What if I told you it’s possible to have a free car for life? What if you took that $400 per month and saved it for twelve months. Without having paid any interest, you have just saved $4,800. Without looking too hard, you can find a reasonable car to suit your needs for $4,800. If you keep saving the same payment of $400 per month for another 48 months, you will have $19,200. Now, had you invested that money in a good mutual fund (again, assuming a 12% return), you would have over $31,000. All in the same amount of time your friends took to pay off their new car.
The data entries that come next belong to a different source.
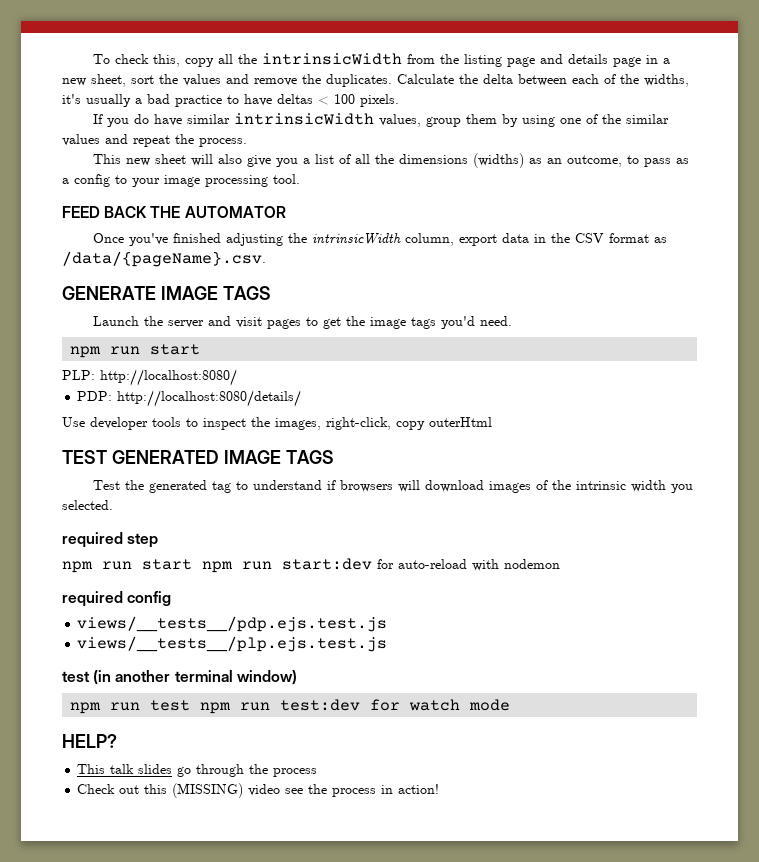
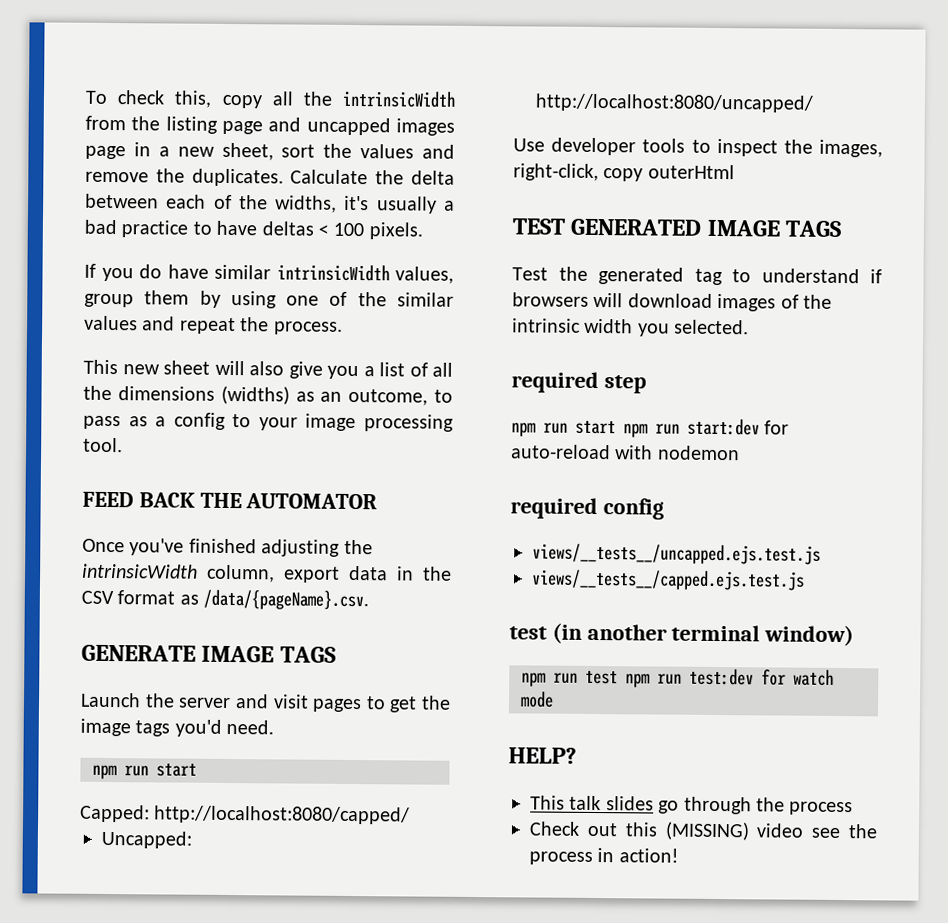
[567,54,608,64] details -> [306,117,456,136] uncapped images
[62,369,237,386] [77,390,302,407] PLP: http://localhost:8080/ // PDP: http://localhost:8080/details/ -> [80,804,411,825] [101,830,192,849] [535,93,814,113] Capped: http://localhost:8080/capped/ // Uncapped: http://localhost:8080/uncapped/
[77,616,388,632] [77,636,388,652] views/__tests__/pdp.ejs.test.js // views/__tests__/plp.ejs.test.js -> [532,543,821,565] [531,569,805,591] views/__tests__/uncapped.ejs.test.js // views/__tests__/capped.ejs.test.js

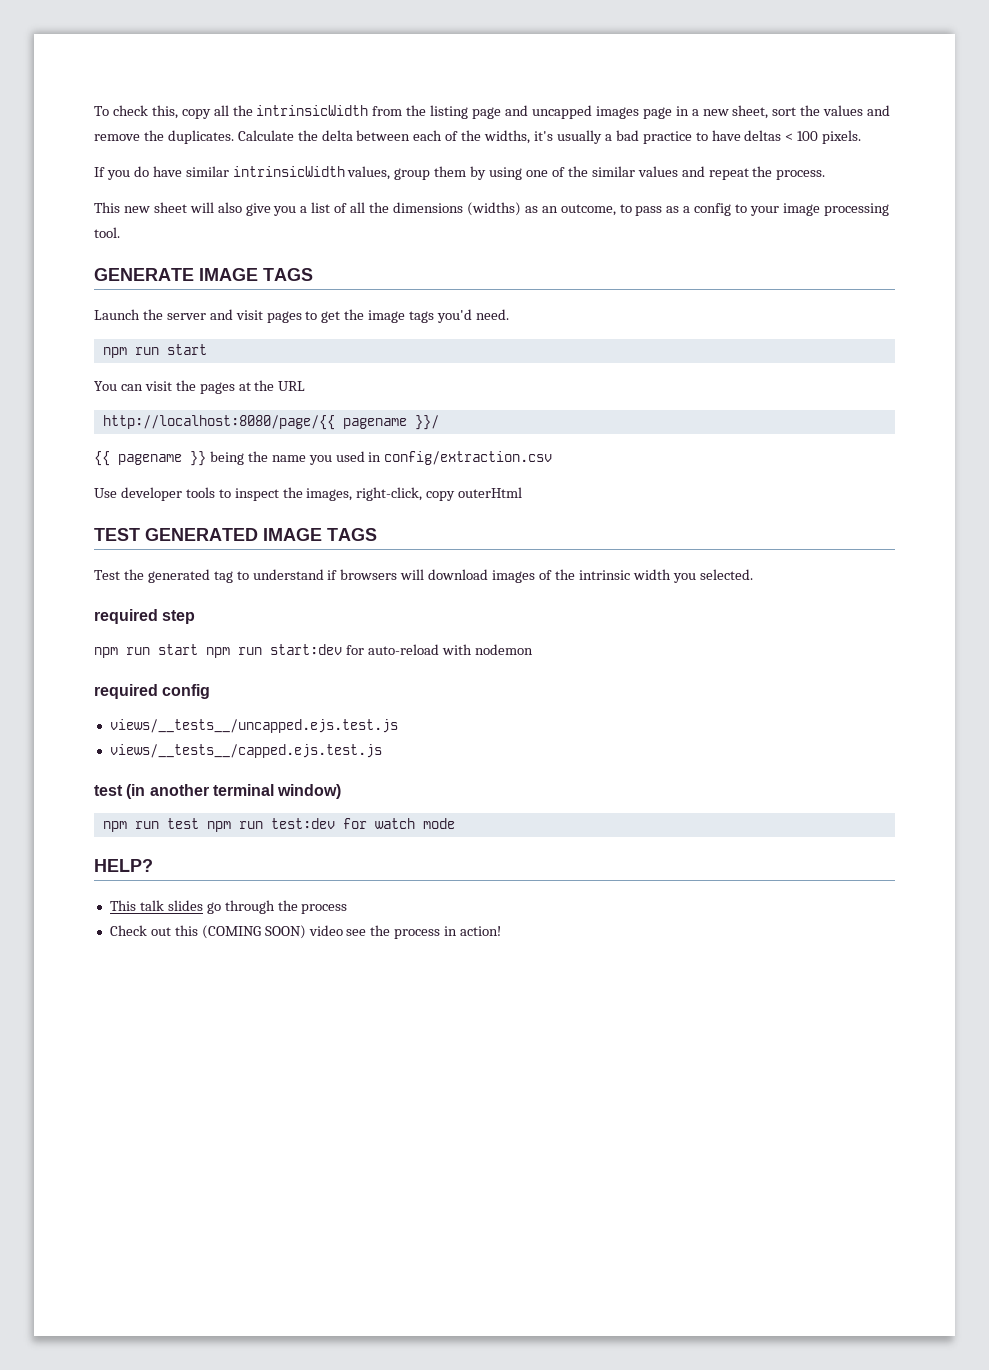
[82,491,378,510] [82,538,373,557] [82,563,452,583] [81,589,370,611] // FEED BACK THE AUTOMATOR // Once you've finished adjusting the intrinsicWidth column, export data in the CSV format as /data/{pageName}.csv. -> (120, 232) none
[80,804,411,825] [101,830,192,849] [535,93,814,113] Capped: http://localhost:8080/capped/ // Uncapped: http://localhost:8080/uncapped/ -> [94,380,306,394] [102,415,439,430] [94,451,553,466] You can visit the pages at the URL // http://localhost:8080/page/{{ pagename }}/ // {{ pagename }} being the name you used in config/extraction.csv
[664,821,750,841] (MISSING) -> [201,925,306,939] (COMING SOON)

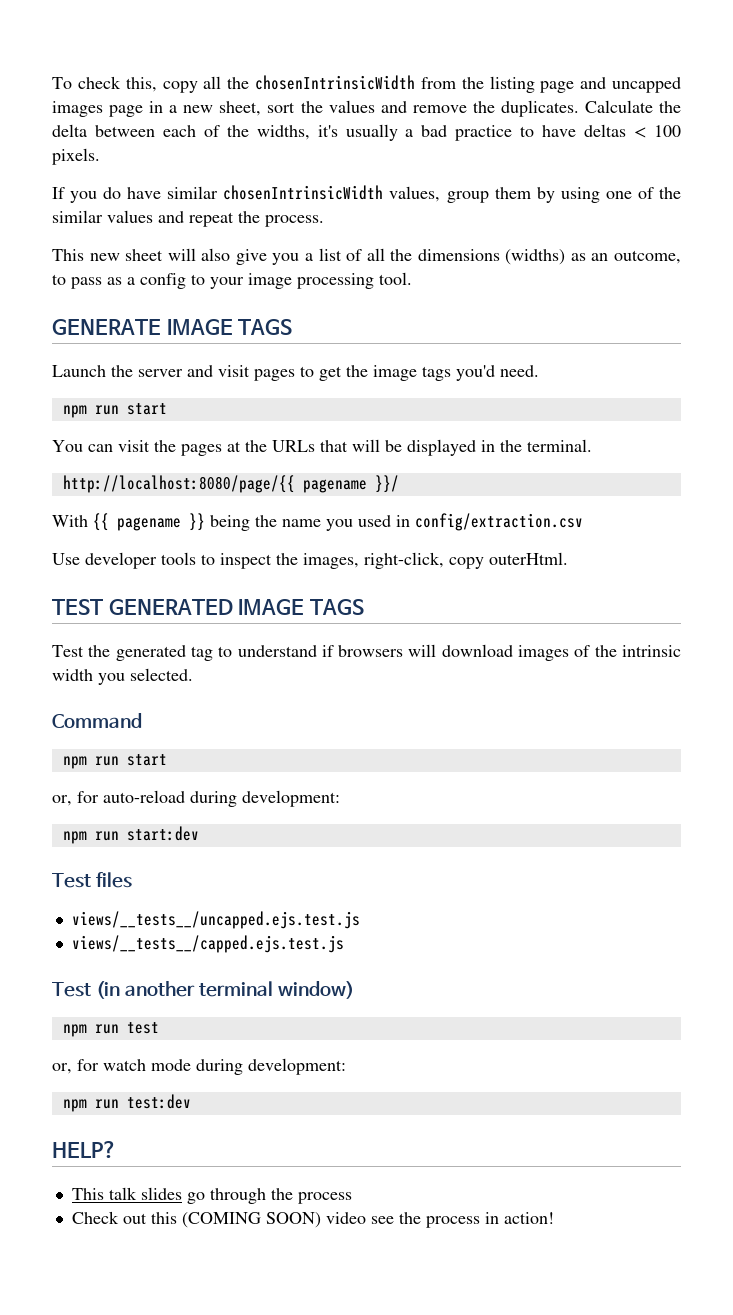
[256,105,369,116] intrinsicWidth -> [255,75,415,90] chosenIntrinsicWidth
[232,166,345,177] intrinsicWidth -> [223,185,384,200] chosenIntrinsicWidth
[278,381,306,391] URL -> [272,439,592,456] URLs that will be displayed in the terminal.
(439, 422) none -> [52,515,88,527] With
[458,487,523,498] outerHtml -> [489,552,568,565] outerHtml.
[94,609,196,624] [94,644,533,658] [94,684,211,699] required step // npm run start npm run start:dev for auto-reload with nodemon // required config -> [52,713,142,728] [62,754,167,769] [52,790,340,807] [62,826,199,844] [52,872,132,888] Command // npm run start // or, for auto-reload during development: // npm run start:dev // Test files
[94,785,123,796] test -> [52,982,91,997] Test
(199, 823) none -> [52,1058,346,1075] // or, for watch mode during development: //
[342,818,455,829] for watch mode -> (191, 1101) none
Now what if you bought a $21,000 used car that has already suffered the mass depreciation of its first three years of life? You’d still have $10,000 in your mutual fund. Leave it alone and after five more years you have over $18,000. Your eight year old car is now worth somewhere around $13,000. Sell it or trade it in with $8,000 out of your mutual fund and, well, you get the picture. You now have a self-sustaining car buying fund. And you only made “payments” for sixty months. And, if you continue investing the $400 per month for the rest of the 30 year period, you’ll have the newer car every five years plus $669,000 in the bank. Give it a few more years and you’re up over the million dollar mark, as I mentioned earlier. I’d say that’s a pretty good deal, and well worth driving a used car for a few years!

Yes, I know the stock market is unpredictable, and yes, I know that many of you don’t have 30 years left to invest a car payment’s worth of money. Keep in mind that these are average numbers and average returns. Your situation may be different. But the lesson here is clear. Buying a new car doesn’t make a lot of sense, despite what common knowledge may dictate. And buying a car with payments is definitely dumb. Be content with a vehicle that meets your needs instead of your wants. Resolve to pay only cash for a vehicle. Be disciplined in your budgeting and saving. Be patient and you will be richly rewarded.